• [Task goal] Write the data out again exactly, with no pictures.

START Information given

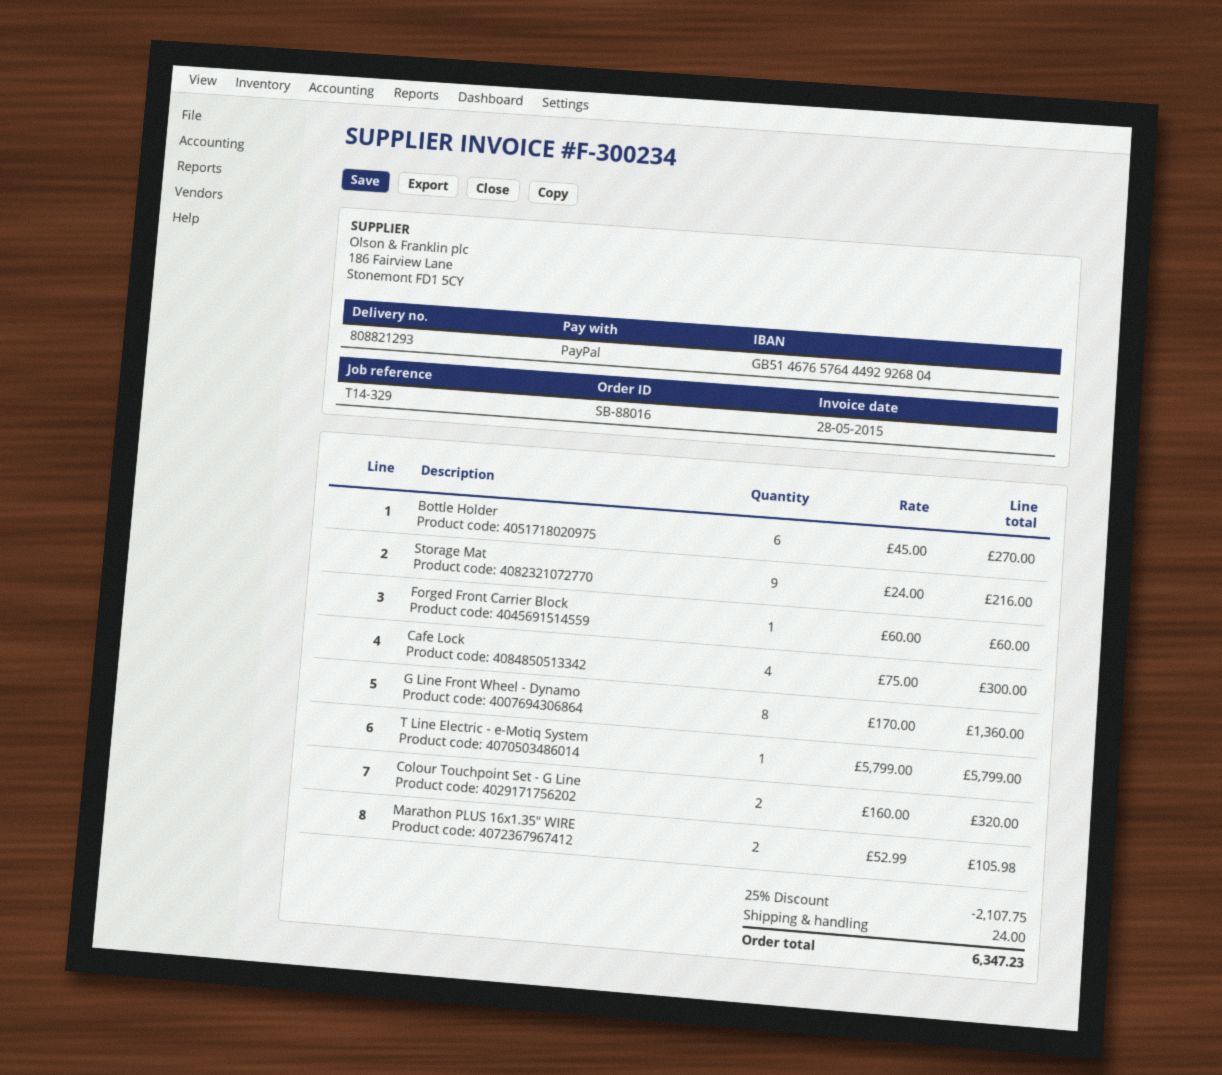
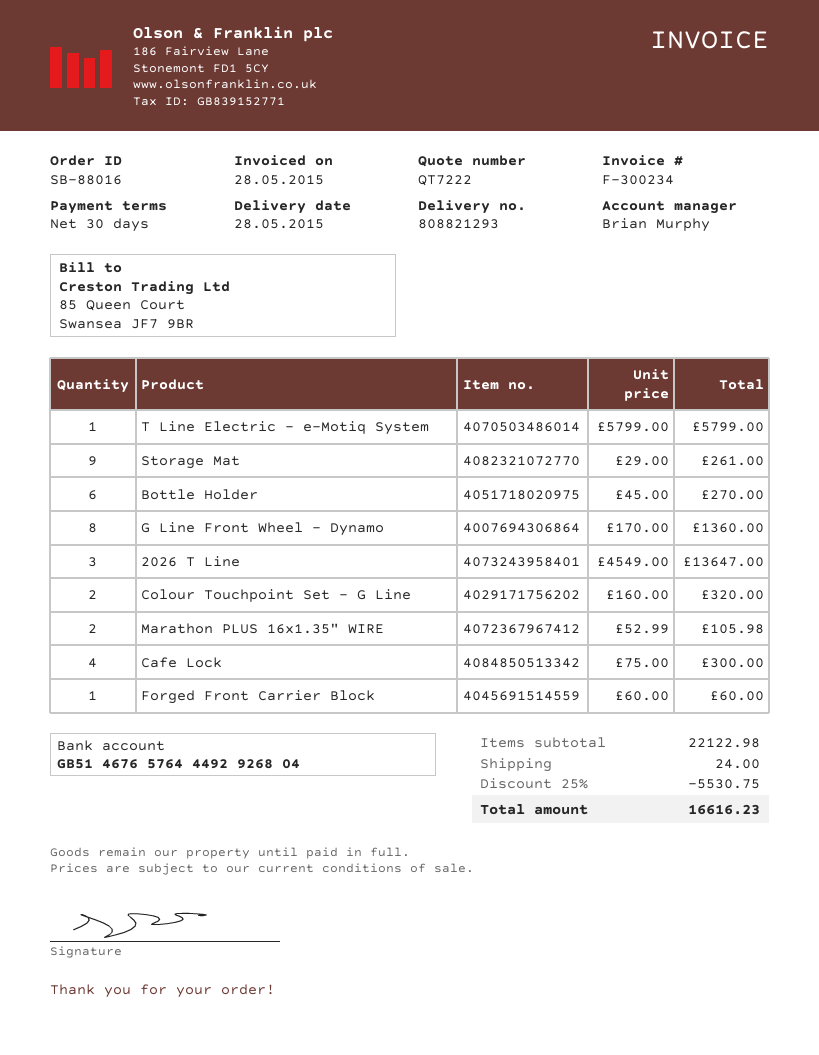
Storage Mat: 9 x 24.00 = 216.00 -> 9 x 29.00 = 261.00
2026 T Line: none -> 3 x 4549.00 = 13647.00
discount: 25% = 2107.75 -> 25% = 5530.75
total: 6347.23 -> 16616.23

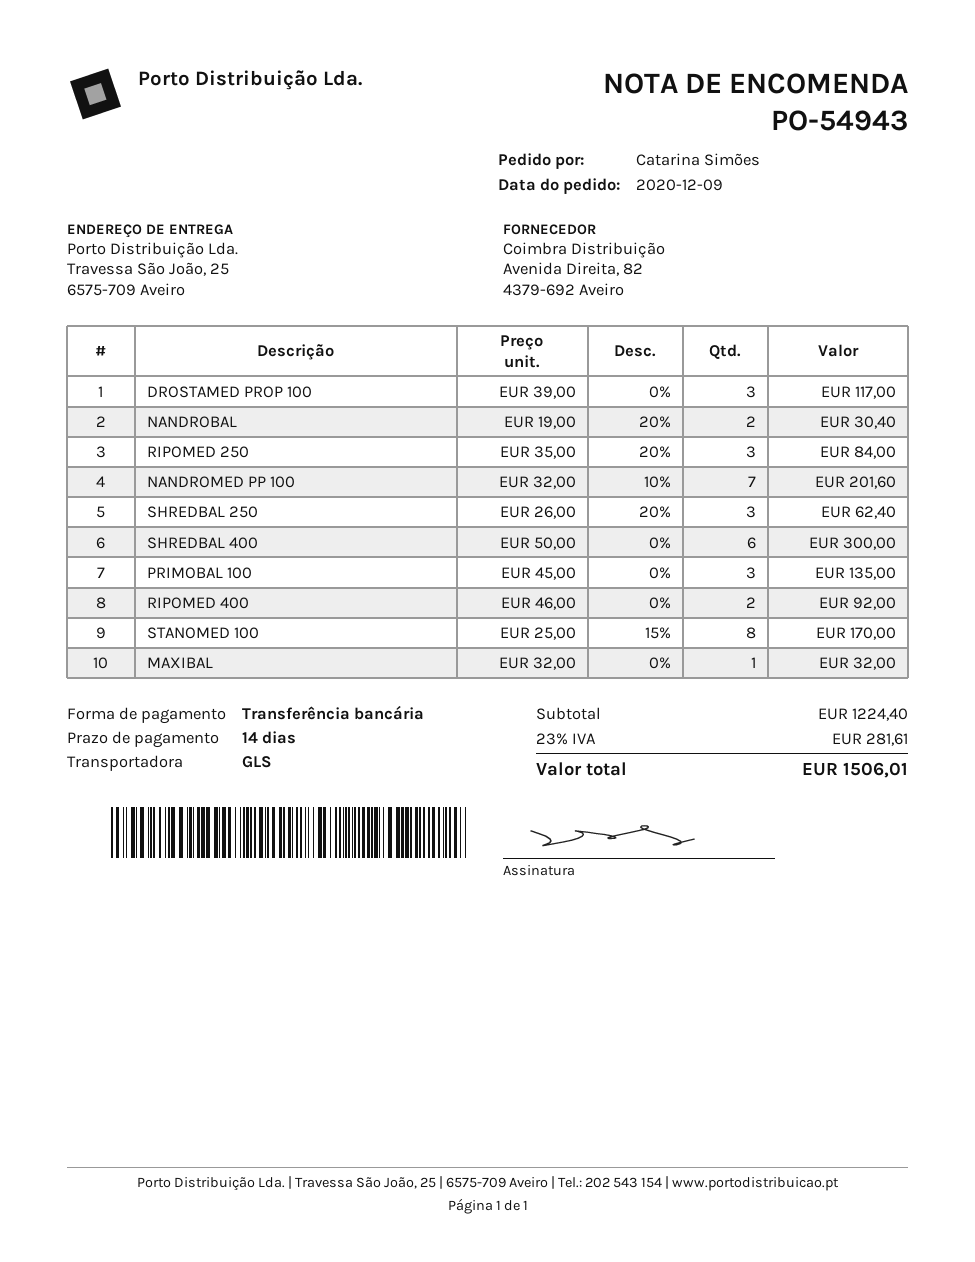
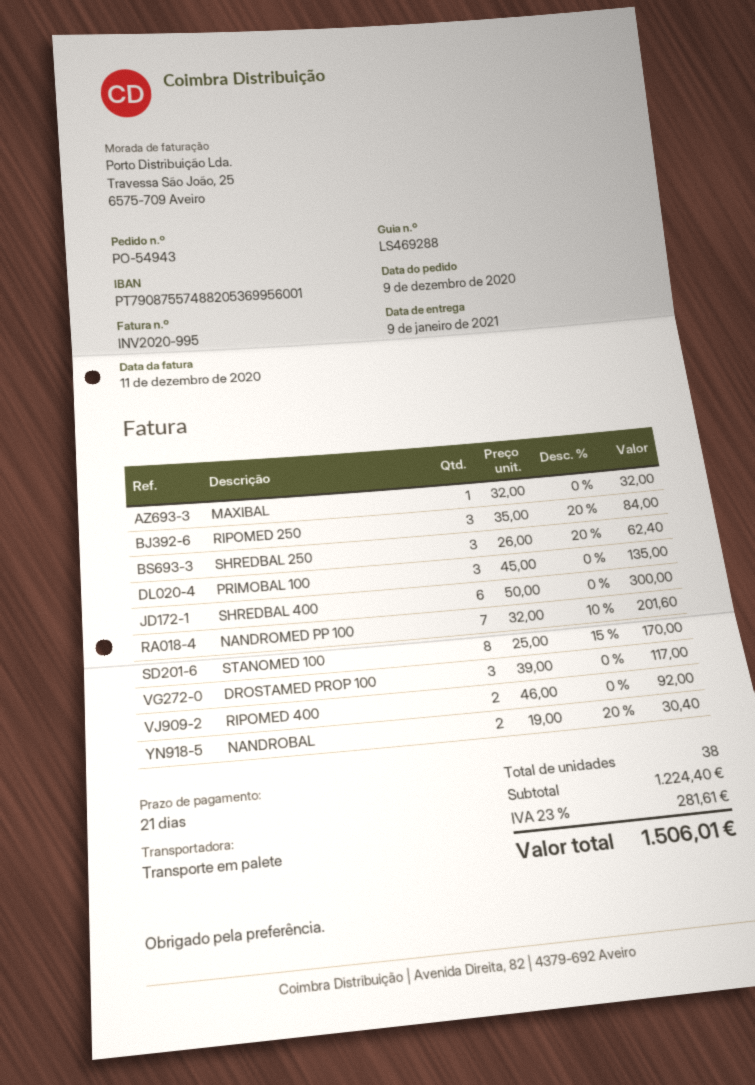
payment terms: 14 days -> 21 days
shipping method: GLS -> pallet freight

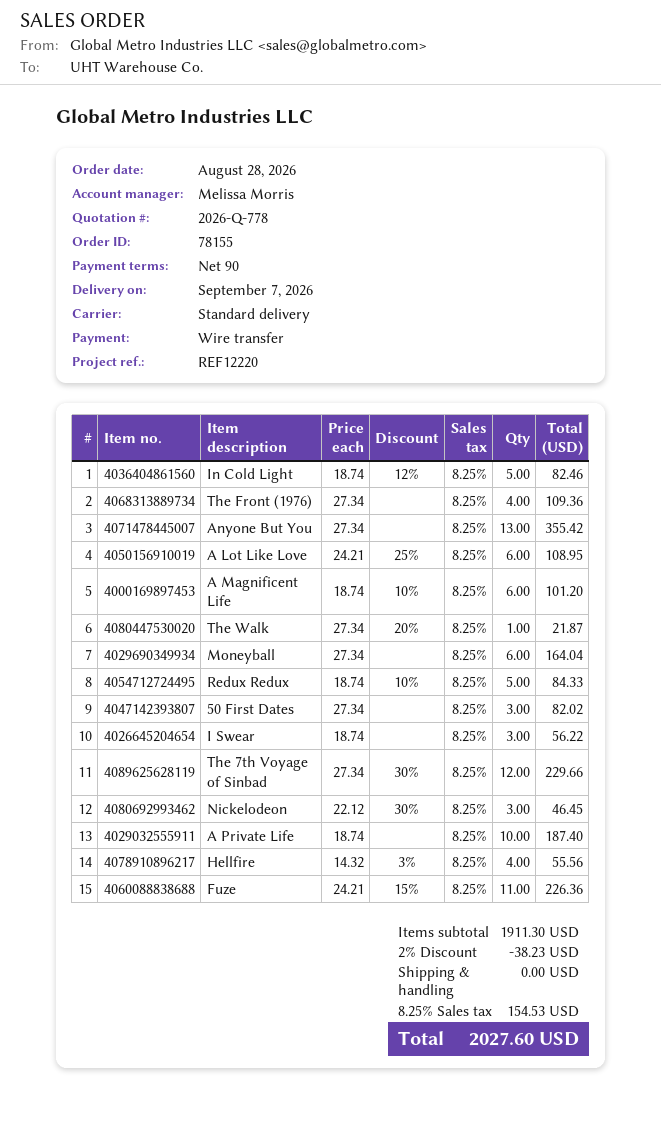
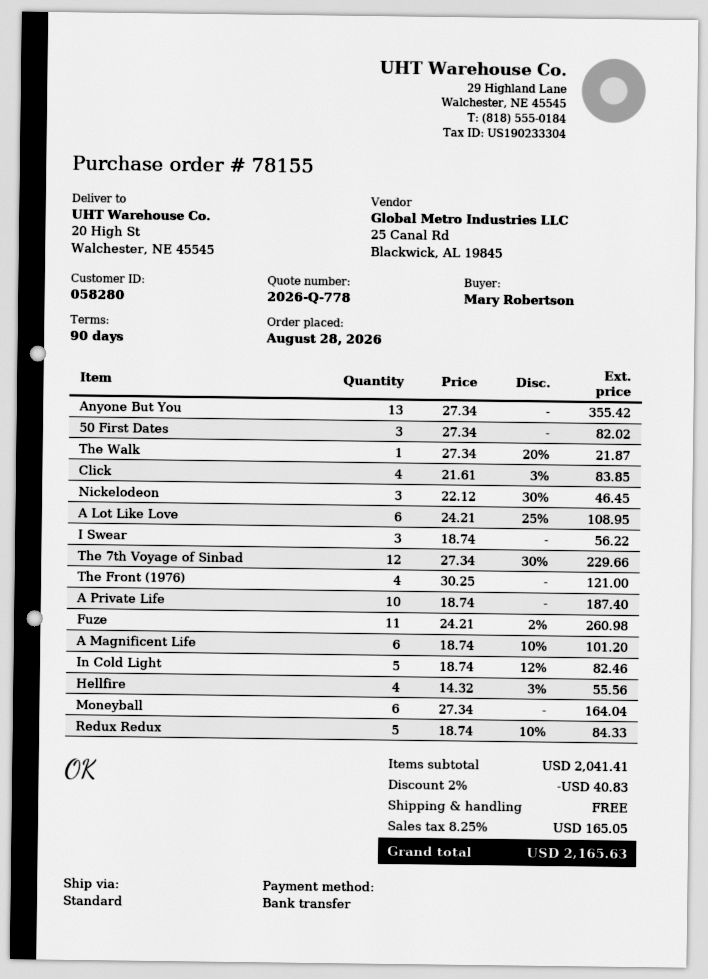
The Front (1976): 4 x 27.34 = 109.36 -> 4 x 30.25 = 121.00
Fuze: 11 x 24.21 - 15% = 226.36 -> 11 x 24.21 - 2% = 260.98
Click: none -> 4 x 21.61 - 3% = 83.85
subtotal: 1911.30 -> 2041.41
discount: 2% = 38.23 -> 2% = 40.83
tax: 8.25% = 154.53 -> 8.25% = 165.05
total: 2027.60 -> 2165.63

END Information given

• [Exercise answer]
Storage Mat: 9 x 24.00 = 216.00 -> 9 x 29.00 = 261.00
2026 T Line: none -> 3 x 4549.00 = 13647.00
discount: 25% = 2107.75 -> 25% = 5530.75
total: 6347.23 -> 16616.23

payment terms: 14 days -> 21 days
shipping method: GLS -> pallet freight

The Front (1976): 4 x 27.34 = 109.36 -> 4 x 30.25 = 121.00
Fuze: 11 x 24.21 - 15% = 226.36 -> 11 x 24.21 - 2% = 260.98
Click: none -> 4 x 21.61 - 3% = 83.85
subtotal: 1911.30 -> 2041.41
discount: 2% = 38.23 -> 2% = 40.83
tax: 8.25% = 154.53 -> 8.25% = 165.05
total: 2027.60 -> 2165.63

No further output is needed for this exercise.